Thieves stole 880,595 vehicles in the United States last year, according to the National Insurance Crime Bureau (NICB). That’s nearly 11% more than in 2019. The spike came after two years of declining auto theft.
NICB President and CEO David Glawe told USA Today that the organization hasn’t seen such a stark increase in the last 30 years.
D.C., Colorado Residents Saw Worst Theft Wave
Some areas saw a more dramatic increase than others. Washington, D.C., residents faced a 40% increase in vehicle theft. Colorado residents saw their rate increase by 36%. California, Missouri, and New Mexico rounded out the top five.

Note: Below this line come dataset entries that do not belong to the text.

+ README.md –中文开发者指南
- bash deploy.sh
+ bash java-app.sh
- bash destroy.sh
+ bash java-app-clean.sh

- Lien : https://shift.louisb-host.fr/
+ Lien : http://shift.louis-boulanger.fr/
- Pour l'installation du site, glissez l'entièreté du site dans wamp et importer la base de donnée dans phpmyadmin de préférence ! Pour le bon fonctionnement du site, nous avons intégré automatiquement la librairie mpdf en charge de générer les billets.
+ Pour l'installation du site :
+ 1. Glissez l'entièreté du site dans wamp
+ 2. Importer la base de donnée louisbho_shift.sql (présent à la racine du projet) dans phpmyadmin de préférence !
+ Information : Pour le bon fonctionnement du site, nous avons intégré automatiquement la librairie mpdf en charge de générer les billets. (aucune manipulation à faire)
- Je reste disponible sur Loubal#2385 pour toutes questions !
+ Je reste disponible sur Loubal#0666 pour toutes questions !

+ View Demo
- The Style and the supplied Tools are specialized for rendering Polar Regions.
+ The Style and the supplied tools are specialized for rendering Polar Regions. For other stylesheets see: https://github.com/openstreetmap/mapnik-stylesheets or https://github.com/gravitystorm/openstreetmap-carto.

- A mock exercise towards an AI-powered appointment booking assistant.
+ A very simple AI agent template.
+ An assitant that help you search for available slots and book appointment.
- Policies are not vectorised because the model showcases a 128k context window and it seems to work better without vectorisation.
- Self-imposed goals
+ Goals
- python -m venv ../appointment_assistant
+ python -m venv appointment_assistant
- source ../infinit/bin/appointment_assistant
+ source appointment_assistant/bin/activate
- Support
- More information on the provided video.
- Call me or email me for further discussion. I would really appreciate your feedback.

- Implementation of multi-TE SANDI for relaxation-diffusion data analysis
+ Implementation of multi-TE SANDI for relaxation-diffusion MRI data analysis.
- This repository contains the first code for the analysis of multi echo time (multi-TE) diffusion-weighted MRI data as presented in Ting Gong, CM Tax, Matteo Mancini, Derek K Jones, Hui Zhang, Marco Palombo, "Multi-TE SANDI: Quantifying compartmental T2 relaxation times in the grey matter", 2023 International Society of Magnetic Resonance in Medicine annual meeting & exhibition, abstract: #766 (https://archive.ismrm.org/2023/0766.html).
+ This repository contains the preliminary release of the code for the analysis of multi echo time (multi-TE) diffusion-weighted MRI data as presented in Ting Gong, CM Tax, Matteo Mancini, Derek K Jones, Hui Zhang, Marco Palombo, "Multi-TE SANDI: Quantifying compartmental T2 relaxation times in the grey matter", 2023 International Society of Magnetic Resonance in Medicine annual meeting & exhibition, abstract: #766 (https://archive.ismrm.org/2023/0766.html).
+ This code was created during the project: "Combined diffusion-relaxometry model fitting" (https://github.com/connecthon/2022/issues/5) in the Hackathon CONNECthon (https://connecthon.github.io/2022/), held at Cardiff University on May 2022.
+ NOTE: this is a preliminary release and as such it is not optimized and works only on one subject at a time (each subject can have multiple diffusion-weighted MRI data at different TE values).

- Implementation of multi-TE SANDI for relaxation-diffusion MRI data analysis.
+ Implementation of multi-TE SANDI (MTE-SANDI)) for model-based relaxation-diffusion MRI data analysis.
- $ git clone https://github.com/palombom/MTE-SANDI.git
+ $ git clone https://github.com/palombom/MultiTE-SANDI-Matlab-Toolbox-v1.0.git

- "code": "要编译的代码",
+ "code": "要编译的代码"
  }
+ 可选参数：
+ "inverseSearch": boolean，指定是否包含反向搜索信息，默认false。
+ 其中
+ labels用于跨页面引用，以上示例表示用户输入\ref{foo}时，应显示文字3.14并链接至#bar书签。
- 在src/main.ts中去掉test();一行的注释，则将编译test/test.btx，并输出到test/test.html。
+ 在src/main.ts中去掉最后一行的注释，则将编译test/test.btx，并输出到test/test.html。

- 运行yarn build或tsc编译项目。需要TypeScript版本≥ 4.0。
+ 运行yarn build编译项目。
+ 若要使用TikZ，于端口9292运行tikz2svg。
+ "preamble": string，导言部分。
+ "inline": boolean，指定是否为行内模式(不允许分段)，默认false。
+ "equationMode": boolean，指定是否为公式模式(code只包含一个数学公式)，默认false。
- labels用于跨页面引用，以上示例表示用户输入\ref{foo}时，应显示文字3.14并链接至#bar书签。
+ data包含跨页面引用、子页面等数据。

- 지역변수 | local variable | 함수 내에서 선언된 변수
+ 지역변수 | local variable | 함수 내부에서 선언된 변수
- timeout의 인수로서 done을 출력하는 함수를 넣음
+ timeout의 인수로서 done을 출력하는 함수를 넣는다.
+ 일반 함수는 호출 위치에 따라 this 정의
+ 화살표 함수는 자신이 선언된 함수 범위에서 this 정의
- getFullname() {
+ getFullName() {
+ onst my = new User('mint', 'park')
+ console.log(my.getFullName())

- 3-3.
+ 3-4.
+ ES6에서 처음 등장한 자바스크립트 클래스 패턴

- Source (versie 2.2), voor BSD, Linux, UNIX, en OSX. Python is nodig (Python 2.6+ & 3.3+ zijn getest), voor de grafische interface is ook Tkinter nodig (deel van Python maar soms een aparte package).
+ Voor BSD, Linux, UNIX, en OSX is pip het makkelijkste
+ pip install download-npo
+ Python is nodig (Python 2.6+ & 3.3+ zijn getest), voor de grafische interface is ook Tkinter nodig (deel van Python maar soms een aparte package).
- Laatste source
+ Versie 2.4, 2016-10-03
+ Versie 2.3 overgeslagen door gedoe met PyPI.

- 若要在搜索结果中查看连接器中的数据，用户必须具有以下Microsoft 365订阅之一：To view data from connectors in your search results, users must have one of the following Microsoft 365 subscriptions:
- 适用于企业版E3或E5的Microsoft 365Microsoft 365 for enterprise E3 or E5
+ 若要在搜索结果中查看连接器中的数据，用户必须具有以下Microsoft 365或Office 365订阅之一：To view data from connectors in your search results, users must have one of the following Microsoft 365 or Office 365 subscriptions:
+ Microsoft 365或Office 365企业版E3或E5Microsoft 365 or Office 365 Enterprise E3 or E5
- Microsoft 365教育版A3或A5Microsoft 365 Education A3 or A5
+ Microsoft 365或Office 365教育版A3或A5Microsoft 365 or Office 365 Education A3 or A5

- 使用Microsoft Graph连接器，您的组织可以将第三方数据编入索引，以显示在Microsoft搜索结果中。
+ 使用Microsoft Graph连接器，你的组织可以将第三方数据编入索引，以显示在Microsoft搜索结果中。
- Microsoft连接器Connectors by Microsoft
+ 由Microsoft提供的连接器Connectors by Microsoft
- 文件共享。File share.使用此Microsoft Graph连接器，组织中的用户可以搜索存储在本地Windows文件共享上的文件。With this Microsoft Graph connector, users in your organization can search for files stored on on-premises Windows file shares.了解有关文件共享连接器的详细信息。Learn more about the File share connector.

Bakersfield, California, had the highest auto theft rate in the country for the second consecutive year.
Nine States At Less Risk
The news wasn’t bad everywhere. Nine states (plus the territory of Puerto Rico) saw their auto theft rates decline in 2020. That list includes Alabama, Alaska, Florida, Georgia, Maryland, Nevada, New Jersey, New Mexico, and West Virginia.
The NICB cites many factors for the increase, including increased unemployment thanks to the COVID-19 pandemic, “depleted social and schooling programs,” and more target cars sitting still as owners drove less in 2020.
How to Keep Your Car Safe
What can drivers do to protect themselves? The NICB recommends “four layers of protection” to protect your car. They include:
- Common sense. Vehicle owners should always remove keys from the ignition, lock doors and windows, and park in well-lit areas.
- Warning devices. These include visible and audible alarms. Aftermarket alarms are available for all makes and models of cars. Visual devices include column collars, steering wheel locks, and brake locks.
- Immobilizing devices. The third layer of protection prevents thieves from bypassing the ignition and hot-wiring the vehicle. Some examples are smart keys; fuse cut-offs; kill switches; starter, ignition, and fuel pump disablers; and wireless ignition authentication.
- Tracking devices. Tracking devices are very effective in helping authorities recover stolen vehicles. Some systems combine GPS and wireless technologies to allow remote monitoring of a vehicle. If the vehicle is moved, the system will alert the owner, and the vehicle can be tracked via computer.